The Freedmen's Bureau was an extraordinary agency established by Congress in 1865, born of the expansion of federal power during the Civil War and the Union's desire to protect and provide for the South's emancipated slaves. Charged with the mandate to change the southern racial "status quo" in education, civil rights, and labor, the Bureau was in a position to play a crucial role in the implementation of Reconstruction policy.

The ineffectiveness of the Bureau in Georgia and other southern states has often been blamed on the racism of its northern administrators, but Paul A. Cimbala finds the explanation to be much more complex. In this remarkably balanced account, he blames the failure on a combination of the Bureau's northern free-labor ideology, limited resources, and temporary nature-as well as deeply rooted white southern hostility toward change. Because of these factors, the Bureau in practice left freedpeople and ex-masters to create their own new social, political, and economic arrangements.

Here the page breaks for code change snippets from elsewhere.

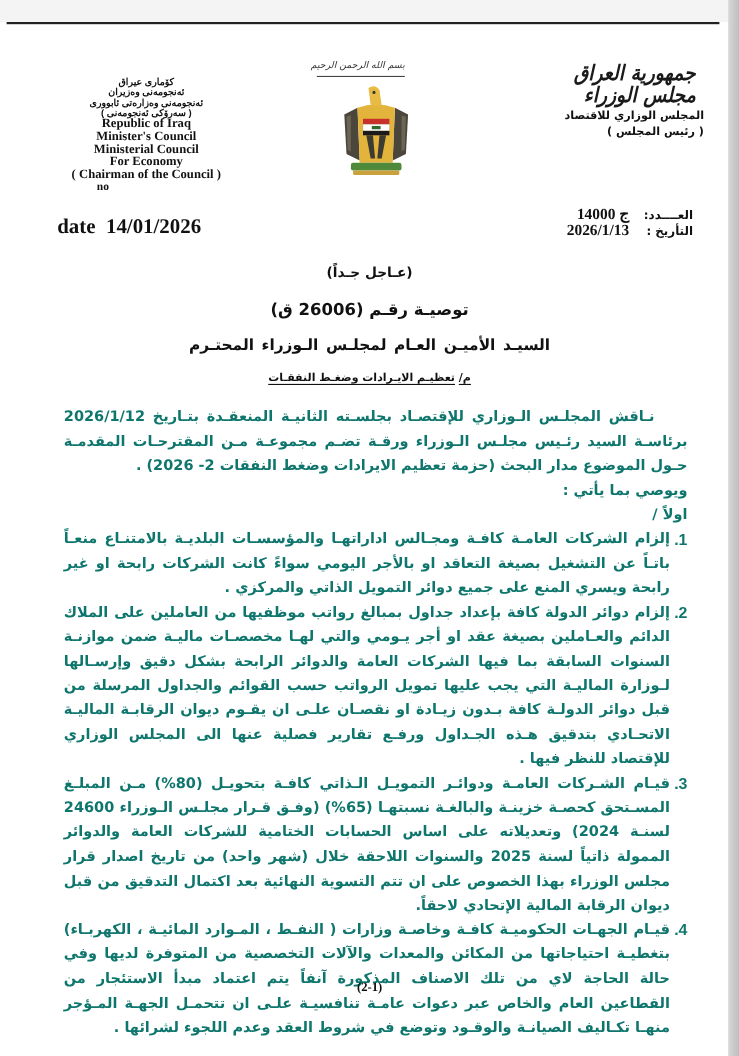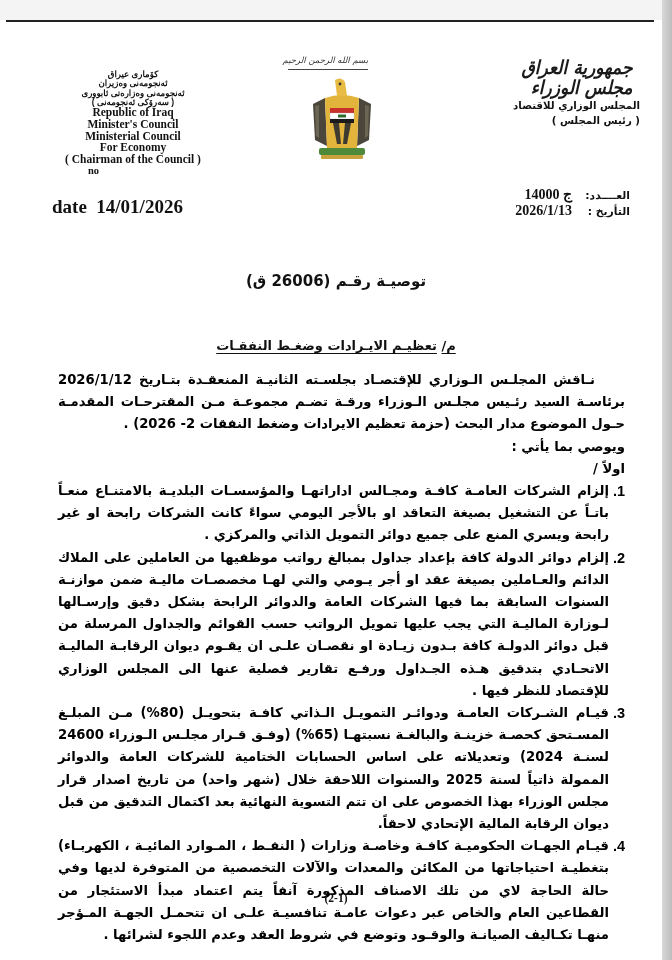"(عـاجل جـداً)" div.center { html: none -> <div>(عـاجل جـداً)</div> }
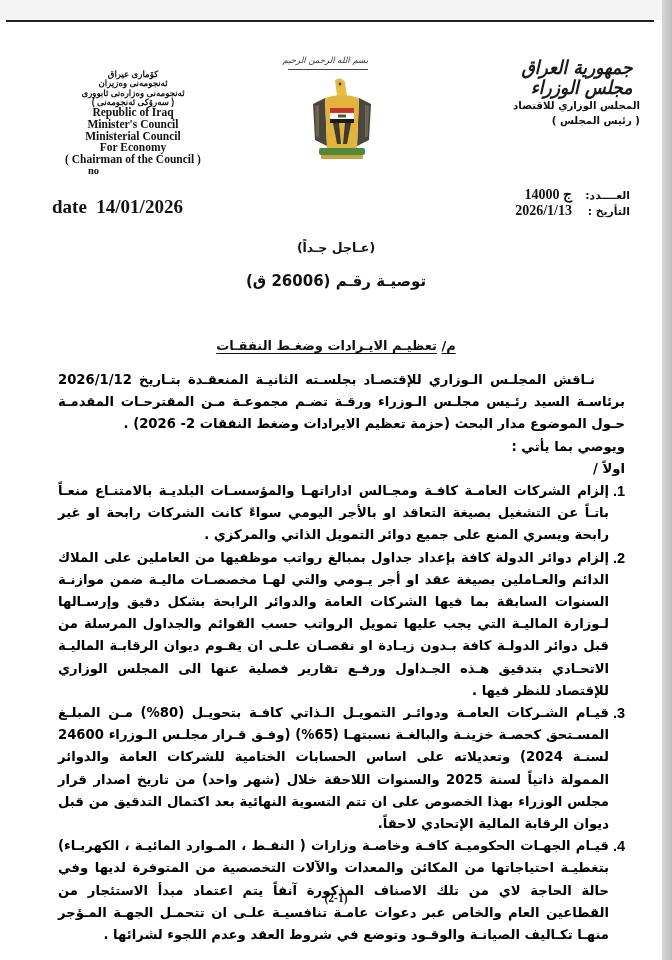"السيـد الأميـن العـام لمجلـس الـوزراء" div.center { html: none -> <div>السيـد الأميـن العـام لمجلـس الـوزراء المحتـرم</div> }
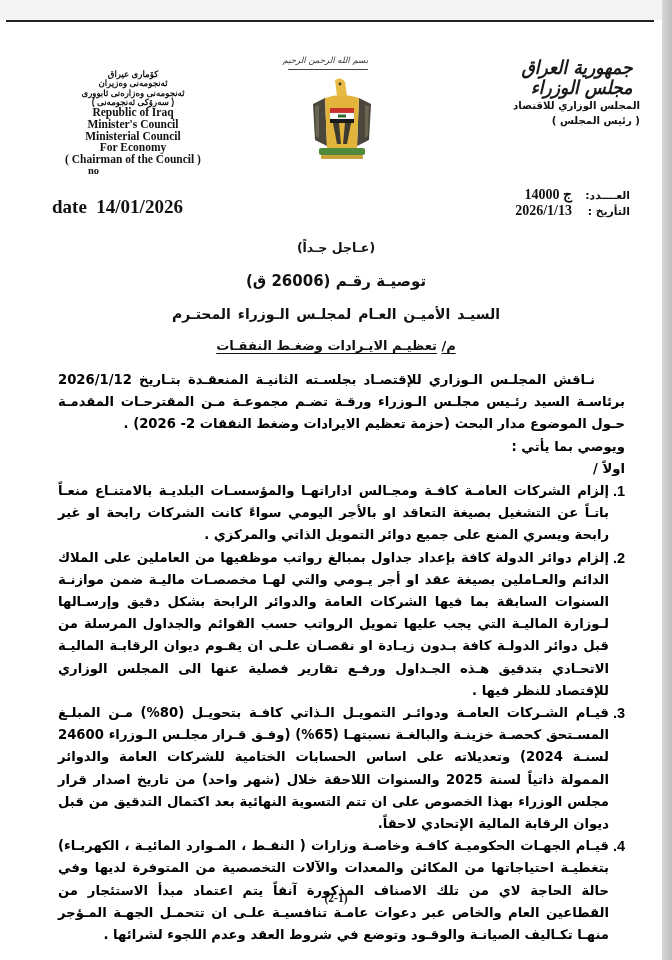"م/ تعظيـم الايـرادات وضغـط النفقـات" .subject { font-size: 13px -> 10px }
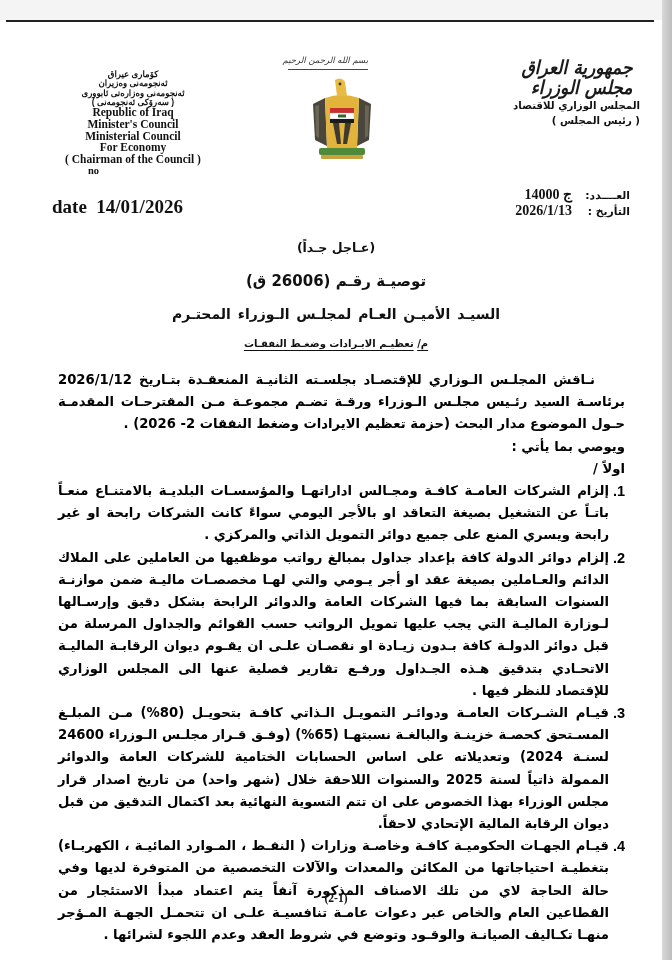"نـاقش المجلـس الـوزاري للإقتصـاد بجلسـته" .body { color: #000000 -> #0f766e }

This is the finest, most detailed, most commonsensical study of the Freedmen's Bureau in any state that has ever been written.

—Barry A. Crouch, author of The Freedmen's Bureau and Black Texans

A detailed narrative, gracefully and engagingly written . . . This excellent piece of scholarship belongs among the best recent studies of the Reconstruction era.

History: Reviews of New Books

Cimbala's in-depth look at the operations of the Freedmen's Bureau in Georgia provides a useful corrective to those inclined to judge the bureau harshly.

Journal of American History

Diligent primary source research, keen analysis, and a fine narrative style are blended here to produce the definitive work on the Bureau . . . in Georgia.

Florida Historical Quarterly

One of the most balanced, objective, and detailed studies available on the subject.

North Carolina Historical Review

Well-researched . . . A useful addition to Reconstruction scholarship.

American Historical Review

Cimbala gives us a valuable account of the workings of the Bureau on the local level in the agency's declining days.

Journal of Southern History

This is an excellent institutional history; indeed, it is the most detailed state study of the Freedman's Bureau to date.

H-CivWar

Winner

Malcolm Bell, Jr., and Muriel Barrow Bell Award, Georgia Historical Society

About the Author/Editor

PAUL A. CIMBALA is an associate professor of history and chair of the History Department at Fordham University. He is the coeditor of Historians and Race: Autobiography and the Writing of History.